Me with my boys in 2005.

I could not get myself down off a wheelchair lift operated by the wheelchair transport driver.  I had no way of defending myself against this sort of assault at all.  I did not like this feeling.  I had been overpowered only twice in my life, and had learned in my nonviolent crisis intervention courses for work how to never let that happen again. 

…  I had been overpowered only twice in my life, and had learned in my nonviolent crisis intervention courses for work, how to never let that happen again.  But, I didn’t know how to prevent that or stop that from a wheelchair, with legs that didn’t work right and arms that couldn’t even wheel me in a manual chair.

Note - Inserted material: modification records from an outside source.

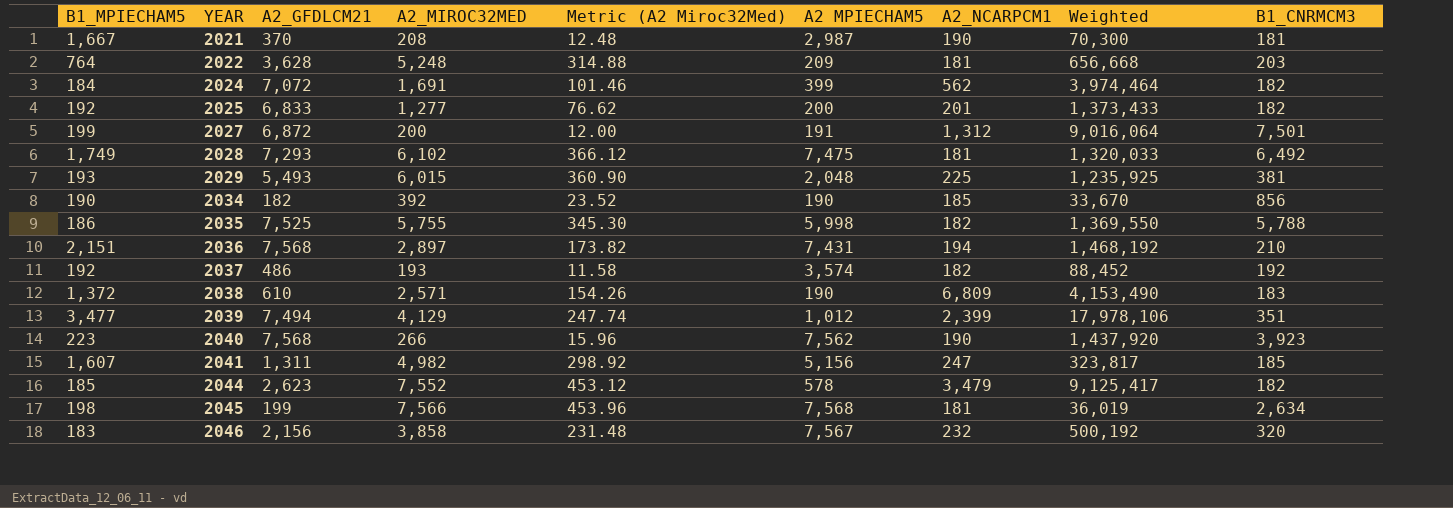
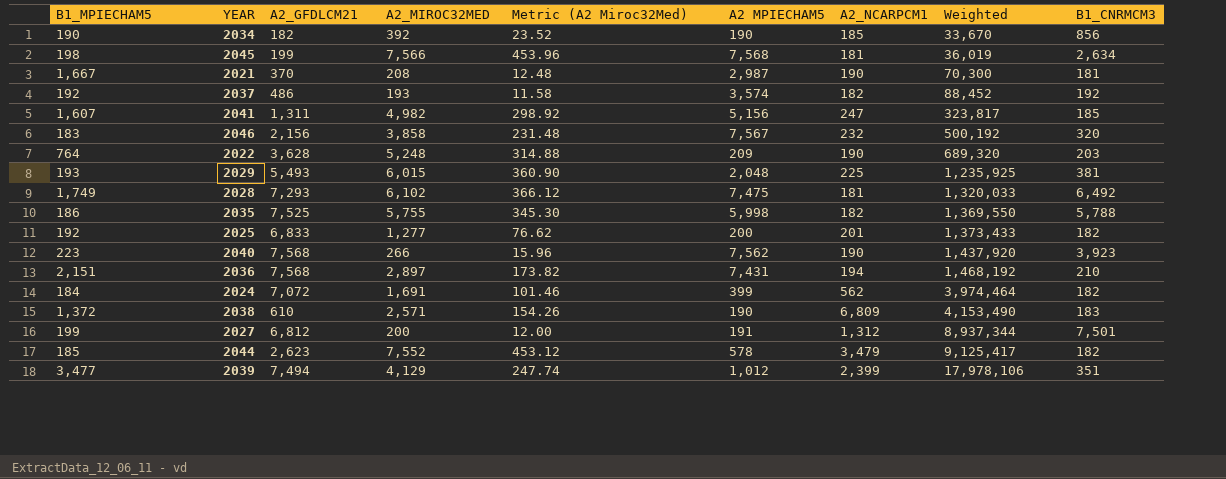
row order: YEAR ascending -> Weighted ascending
2022 | A2_NCARPCM1: 181 -> 190
2022 | Weighted: 656,668 -> 689,320
2027 | A2_GFDLCM21: 6,872 -> 6,812
2027 | Weighted: 9,016,064 -> 8,937,344

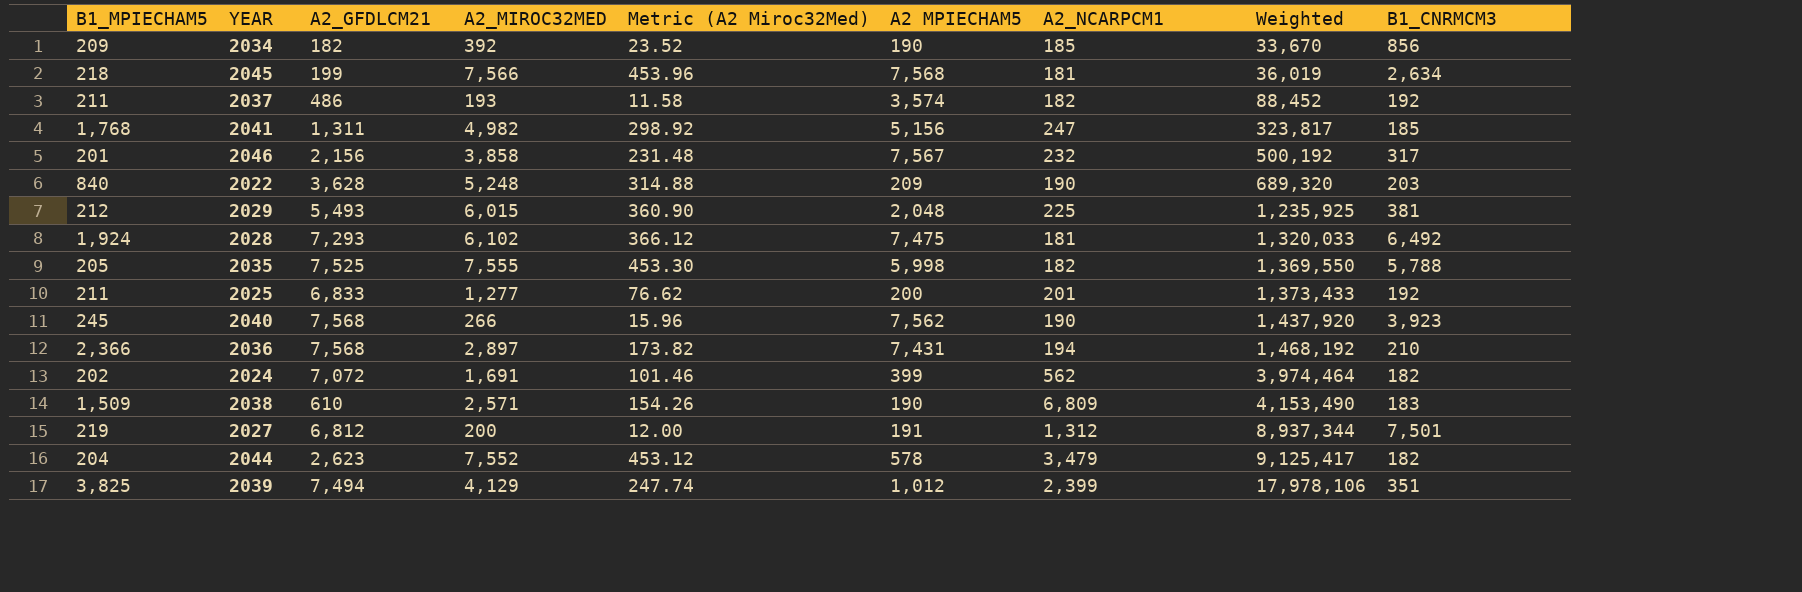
row 2021: 1,667 | 370 | 208 | 12.48 | 2,987 | 190 | 70,300 | 181 -> none
2034 | B1_MPIECHAM5: 190 -> 209
2045 | B1_MPIECHAM5: 198 -> 218
2037 | B1_MPIECHAM5: 192 -> 211
2041 | B1_MPIECHAM5: 1,607 -> 1,768
2046 | B1_MPIECHAM5: 183 -> 201
2046 | B1_CNRMCM3: 320 -> 317
2022 | B1_MPIECHAM5: 764 -> 840
2029 | B1_MPIECHAM5: 193 -> 212
2028 | B1_MPIECHAM5: 1,749 -> 1,924
2035 | B1_MPIECHAM5: 186 -> 205
2035 | A2_MIROC32MED: 5,755 -> 7,555
2035 | Metric (A2 Miroc32Med): 345.30 -> 453.30
2025 | B1_MPIECHAM5: 192 -> 211
2025 | B1_CNRMCM3: 182 -> 192
2040 | B1_MPIECHAM5: 223 -> 245
2036 | B1_MPIECHAM5: 2,151 -> 2,366
2024 | B1_MPIECHAM5: 184 -> 202
2038 | B1_MPIECHAM5: 1,372 -> 1,509
2027 | B1_MPIECHAM5: 199 -> 219
2044 | B1_MPIECHAM5: 185 -> 204
2039 | B1_MPIECHAM5: 3,477 -> 3,825

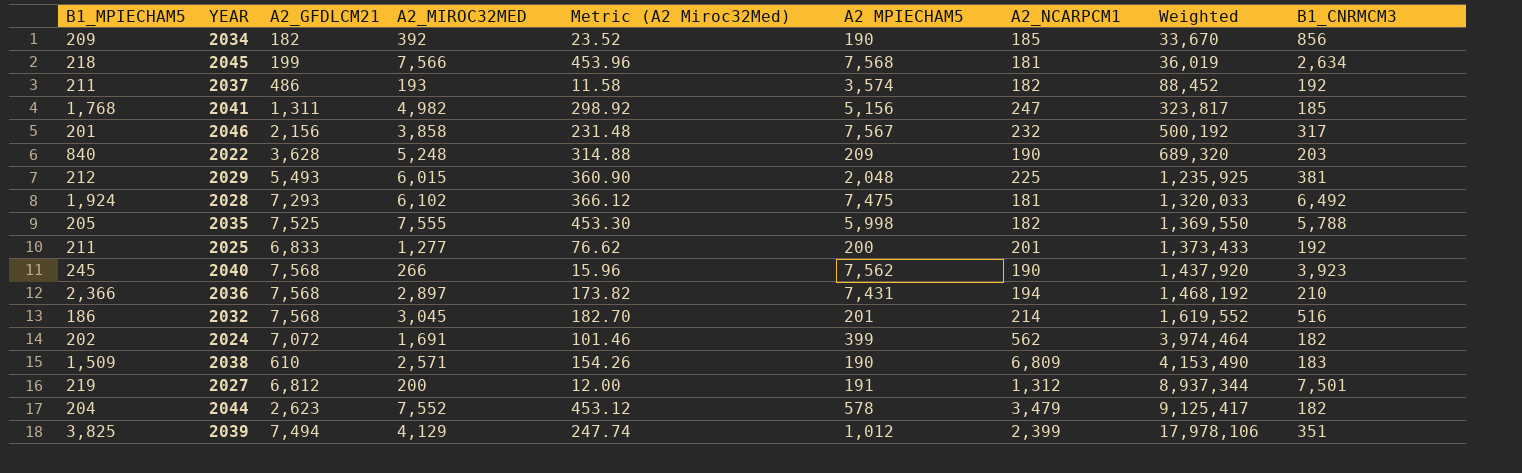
row 2032: none -> 186 | 7,568 | 3,045 | 182.70 | 201 | 214 | 1,619,552 | 516

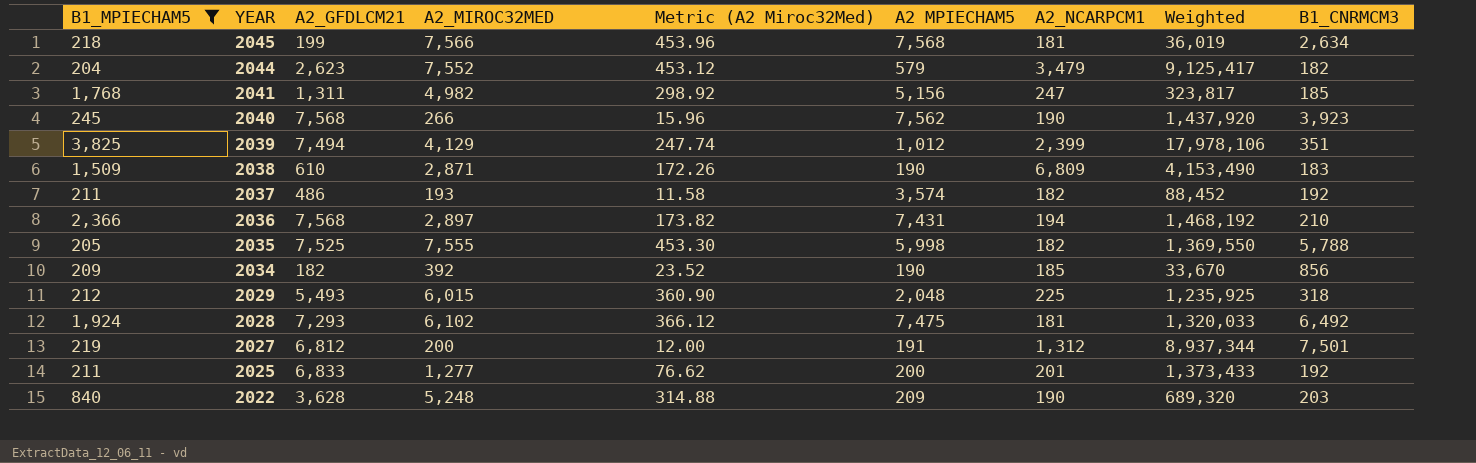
filter: none -> B1_MPIECHAM5 >= 204
row order: Weighted ascending -> YEAR descending
2044 | A2 MPIECHAM5: 578 -> 579
2038 | A2_MIROC32MED: 2,571 -> 2,871
2038 | Metric (A2 Miroc32Med): 154.26 -> 172.26
2029 | B1_CNRMCM3: 381 -> 318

He was right about his supervisors not believing me.  They did not, and I wondered if they even filed the report.  I had a sneaky suspicion that my name was somehow tagged with this information now, but it had to be done.  The consequences of other drivers not liking me was better than the alternative of being at this driver’s mercy for safety. 

The most I could get from the supervisor was to have this driver never be allowed to transport me again.  I was assigned a new driver effective that afternoon to take me home from work.  It took a while to get a regular driver for the trips to work and I spent a lot of time waiting for late drivers.  I never knew if this was by design and was my punishment or not.